- **Work task**
Search the records below for the string "center" and copy each line where it turns up.

- **Source material**
────────────────────

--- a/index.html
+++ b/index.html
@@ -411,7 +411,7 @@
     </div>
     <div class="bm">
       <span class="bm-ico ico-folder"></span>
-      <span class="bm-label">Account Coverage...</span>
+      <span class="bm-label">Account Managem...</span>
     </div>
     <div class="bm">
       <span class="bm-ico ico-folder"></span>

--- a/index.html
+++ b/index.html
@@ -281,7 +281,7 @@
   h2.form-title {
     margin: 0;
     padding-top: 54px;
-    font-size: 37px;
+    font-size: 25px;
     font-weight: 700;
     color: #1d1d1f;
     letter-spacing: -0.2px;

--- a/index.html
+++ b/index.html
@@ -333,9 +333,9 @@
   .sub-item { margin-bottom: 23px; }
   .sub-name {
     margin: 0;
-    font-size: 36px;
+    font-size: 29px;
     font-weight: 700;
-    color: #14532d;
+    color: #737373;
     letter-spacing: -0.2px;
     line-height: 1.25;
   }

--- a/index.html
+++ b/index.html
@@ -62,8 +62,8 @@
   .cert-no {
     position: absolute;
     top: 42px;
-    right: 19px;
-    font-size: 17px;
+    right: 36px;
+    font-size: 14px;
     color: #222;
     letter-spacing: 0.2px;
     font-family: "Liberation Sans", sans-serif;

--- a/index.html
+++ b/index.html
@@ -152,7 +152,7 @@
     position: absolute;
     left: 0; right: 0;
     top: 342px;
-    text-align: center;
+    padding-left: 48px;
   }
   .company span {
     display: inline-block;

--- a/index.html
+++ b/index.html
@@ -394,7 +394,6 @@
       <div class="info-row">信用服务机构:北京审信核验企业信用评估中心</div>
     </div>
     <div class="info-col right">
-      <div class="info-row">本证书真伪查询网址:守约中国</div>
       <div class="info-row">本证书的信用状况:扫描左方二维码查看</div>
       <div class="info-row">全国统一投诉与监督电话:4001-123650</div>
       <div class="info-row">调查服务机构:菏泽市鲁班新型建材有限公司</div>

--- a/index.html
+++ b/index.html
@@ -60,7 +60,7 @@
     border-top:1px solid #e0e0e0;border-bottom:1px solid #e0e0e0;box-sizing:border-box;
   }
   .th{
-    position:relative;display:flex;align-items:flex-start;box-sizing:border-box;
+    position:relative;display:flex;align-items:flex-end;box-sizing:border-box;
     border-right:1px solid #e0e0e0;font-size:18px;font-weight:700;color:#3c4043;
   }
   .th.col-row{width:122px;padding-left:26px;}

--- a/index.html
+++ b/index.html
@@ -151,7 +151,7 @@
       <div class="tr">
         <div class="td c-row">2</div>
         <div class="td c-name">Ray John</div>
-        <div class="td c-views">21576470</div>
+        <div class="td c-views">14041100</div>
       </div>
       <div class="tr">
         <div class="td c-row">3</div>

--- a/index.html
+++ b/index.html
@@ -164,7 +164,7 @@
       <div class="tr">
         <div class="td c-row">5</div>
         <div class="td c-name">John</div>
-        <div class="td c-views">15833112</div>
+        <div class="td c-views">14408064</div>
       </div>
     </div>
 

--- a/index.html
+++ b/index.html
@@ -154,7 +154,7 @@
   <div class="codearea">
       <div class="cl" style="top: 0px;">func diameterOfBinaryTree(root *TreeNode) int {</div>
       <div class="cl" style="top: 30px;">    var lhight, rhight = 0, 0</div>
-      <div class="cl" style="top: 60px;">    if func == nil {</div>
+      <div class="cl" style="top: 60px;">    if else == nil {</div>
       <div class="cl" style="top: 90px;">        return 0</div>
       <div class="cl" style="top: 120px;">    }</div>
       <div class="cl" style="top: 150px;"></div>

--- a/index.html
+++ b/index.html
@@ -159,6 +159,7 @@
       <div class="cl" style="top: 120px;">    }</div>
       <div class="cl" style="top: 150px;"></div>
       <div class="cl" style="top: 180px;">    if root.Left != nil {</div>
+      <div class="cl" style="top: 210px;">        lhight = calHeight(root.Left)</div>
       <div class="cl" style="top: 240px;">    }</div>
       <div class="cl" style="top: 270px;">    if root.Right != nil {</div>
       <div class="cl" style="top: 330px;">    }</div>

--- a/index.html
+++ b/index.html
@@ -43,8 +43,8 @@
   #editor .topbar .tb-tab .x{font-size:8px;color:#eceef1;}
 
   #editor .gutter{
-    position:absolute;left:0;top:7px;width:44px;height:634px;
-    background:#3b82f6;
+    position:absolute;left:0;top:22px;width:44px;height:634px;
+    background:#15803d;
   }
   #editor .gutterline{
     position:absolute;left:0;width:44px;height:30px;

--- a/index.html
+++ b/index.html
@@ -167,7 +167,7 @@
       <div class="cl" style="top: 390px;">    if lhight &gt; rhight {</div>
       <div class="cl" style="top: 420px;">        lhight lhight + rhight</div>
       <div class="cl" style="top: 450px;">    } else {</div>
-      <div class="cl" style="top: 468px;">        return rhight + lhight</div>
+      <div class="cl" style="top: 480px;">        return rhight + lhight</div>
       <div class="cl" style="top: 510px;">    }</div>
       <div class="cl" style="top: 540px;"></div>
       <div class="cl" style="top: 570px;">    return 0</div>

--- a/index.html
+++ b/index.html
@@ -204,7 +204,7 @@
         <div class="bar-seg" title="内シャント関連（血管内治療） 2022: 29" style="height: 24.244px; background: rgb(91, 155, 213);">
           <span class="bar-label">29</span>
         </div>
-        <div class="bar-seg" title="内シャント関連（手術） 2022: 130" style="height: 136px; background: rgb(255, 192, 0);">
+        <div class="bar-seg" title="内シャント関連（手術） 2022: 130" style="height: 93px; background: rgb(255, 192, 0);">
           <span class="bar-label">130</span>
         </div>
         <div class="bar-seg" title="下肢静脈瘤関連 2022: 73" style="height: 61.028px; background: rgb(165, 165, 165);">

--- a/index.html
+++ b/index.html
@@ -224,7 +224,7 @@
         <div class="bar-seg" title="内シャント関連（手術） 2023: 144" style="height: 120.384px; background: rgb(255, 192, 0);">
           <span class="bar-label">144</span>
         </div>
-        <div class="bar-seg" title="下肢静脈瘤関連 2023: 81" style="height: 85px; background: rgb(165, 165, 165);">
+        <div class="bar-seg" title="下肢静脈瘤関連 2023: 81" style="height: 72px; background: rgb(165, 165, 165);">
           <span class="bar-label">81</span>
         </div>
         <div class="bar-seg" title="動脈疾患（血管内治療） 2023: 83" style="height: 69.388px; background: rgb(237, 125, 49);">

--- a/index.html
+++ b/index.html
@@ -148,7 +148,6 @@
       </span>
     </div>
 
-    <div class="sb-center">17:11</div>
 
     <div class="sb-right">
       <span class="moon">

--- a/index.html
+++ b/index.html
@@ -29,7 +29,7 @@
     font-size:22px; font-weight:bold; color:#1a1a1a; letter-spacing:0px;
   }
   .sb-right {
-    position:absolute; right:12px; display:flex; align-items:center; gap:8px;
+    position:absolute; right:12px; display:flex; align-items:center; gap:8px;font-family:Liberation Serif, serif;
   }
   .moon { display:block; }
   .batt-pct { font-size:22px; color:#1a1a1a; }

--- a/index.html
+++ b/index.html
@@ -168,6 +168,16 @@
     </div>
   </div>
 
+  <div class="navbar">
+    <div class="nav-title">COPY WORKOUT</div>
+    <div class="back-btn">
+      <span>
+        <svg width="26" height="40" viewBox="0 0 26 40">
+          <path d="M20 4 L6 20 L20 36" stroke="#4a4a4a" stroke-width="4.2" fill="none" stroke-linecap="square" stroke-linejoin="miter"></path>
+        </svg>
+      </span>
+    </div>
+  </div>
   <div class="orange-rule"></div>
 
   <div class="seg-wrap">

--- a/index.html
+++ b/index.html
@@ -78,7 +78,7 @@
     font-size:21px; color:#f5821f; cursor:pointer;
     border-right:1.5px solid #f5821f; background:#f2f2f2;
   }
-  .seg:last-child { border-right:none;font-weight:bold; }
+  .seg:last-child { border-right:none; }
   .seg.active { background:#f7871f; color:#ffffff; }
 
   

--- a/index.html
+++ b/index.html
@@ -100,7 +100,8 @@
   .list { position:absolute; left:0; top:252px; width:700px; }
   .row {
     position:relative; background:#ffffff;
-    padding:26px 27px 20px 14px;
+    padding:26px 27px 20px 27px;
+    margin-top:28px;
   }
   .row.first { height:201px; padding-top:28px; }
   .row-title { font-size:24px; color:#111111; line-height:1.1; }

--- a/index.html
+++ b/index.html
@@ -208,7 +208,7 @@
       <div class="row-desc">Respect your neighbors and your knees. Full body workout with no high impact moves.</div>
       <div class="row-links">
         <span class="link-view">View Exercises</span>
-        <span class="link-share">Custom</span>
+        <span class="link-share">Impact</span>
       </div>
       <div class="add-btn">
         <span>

────────────────────

- **Response area**
-    text-align: center;
-    <div class="sb-center">17:11</div>
-    position:absolute; right:12px; display:flex; align-items:center; gap:8px;
+    position:absolute; right:12px; display:flex; align-items:center; gap:8px;font-family:Liberation Serif, serif;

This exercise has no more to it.